Lawsuits are being thrown around the tech sector like they're free candy these days. It's hard to actually think that any of these lawsuits hold merit since most of them equate to a nerdy slap fight over which robots were superior - Transformers or Gobots. A recent lawsuit brought against Google by tech startup CamUp is different - it seems legitimate.
CamUp is a service that's very much like Google+ Hangouts. It allows multiple people to join the same video chat room while watching great video content from across the Web. Gigaom reports that CamUp accused Google of stealing their idea when implementing the watch with friends feature on YouTube and Google+.
So how would Google know about CamUp's software? The startup claims that Google approached them during SXSW 2011 and invited them to London to discuss implementing a CamUp button on YouTube. The meetings didn't go anywhere despite Google reportedly telling CamUp that they would be in touch.
A few months later, the "Watch with friends" button appeared on YouTube. CamUp claims that Google didn't only steal their idea, but the actual wording they used as well. While you can't really claim a copyright or theft on the words "Watch with friends," it does give their case a bit more merit.
CamUp, for their part, is seeking an injunction against Hangouts on both YouTube and Google+. That injunction may be a little hard as Google and CamUp were both not the first to come up with the party video chat that Hangouts popularized. Now if they just got an injunction against Hangouts on YouTube, that would be understandable.
CamUp is also suing Google UK's Head of Business and Markets, Richard Robinson and two other executives. What's interesting about this case is that it could really go through unlike the rest of the copyright or patent trolls that you see. The case is similar to last week when Facebook killed the recently introduced Find Friends Nearby feature after accusations came out that the company stole the idea from a startup called Friendthem.
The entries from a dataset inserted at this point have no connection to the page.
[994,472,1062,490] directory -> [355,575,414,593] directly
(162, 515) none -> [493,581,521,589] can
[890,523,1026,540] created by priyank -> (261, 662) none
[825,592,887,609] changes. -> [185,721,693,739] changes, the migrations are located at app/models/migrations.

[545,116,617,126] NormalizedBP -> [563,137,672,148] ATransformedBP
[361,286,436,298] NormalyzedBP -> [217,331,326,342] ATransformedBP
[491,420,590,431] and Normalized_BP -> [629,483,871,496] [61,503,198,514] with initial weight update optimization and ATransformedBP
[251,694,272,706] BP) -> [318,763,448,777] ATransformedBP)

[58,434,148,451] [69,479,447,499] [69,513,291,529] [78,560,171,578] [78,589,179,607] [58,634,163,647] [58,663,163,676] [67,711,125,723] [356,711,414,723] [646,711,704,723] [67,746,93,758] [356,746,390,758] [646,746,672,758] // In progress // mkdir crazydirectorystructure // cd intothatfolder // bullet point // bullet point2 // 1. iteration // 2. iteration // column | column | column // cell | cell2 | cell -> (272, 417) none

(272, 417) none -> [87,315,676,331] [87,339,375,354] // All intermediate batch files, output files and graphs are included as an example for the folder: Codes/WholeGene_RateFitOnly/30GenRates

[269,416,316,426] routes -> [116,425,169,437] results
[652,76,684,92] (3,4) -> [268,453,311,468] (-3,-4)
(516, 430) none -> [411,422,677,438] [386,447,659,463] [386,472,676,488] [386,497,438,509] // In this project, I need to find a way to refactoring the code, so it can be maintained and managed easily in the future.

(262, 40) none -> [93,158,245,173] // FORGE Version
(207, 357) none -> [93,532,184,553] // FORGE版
It's generally accepted that large tech companies hire talent from startups or buy them out outright, but ideas have also been stolen before. If CamUp's stories about their meetings with Google check out, it could be quite an embarrassment for the tech giant. Does Google really need to be stealing ideas to help fortify their own social media presence? In Google's defense, the button that used to say "Watch with friends" has now been changed to a big red Hangout button.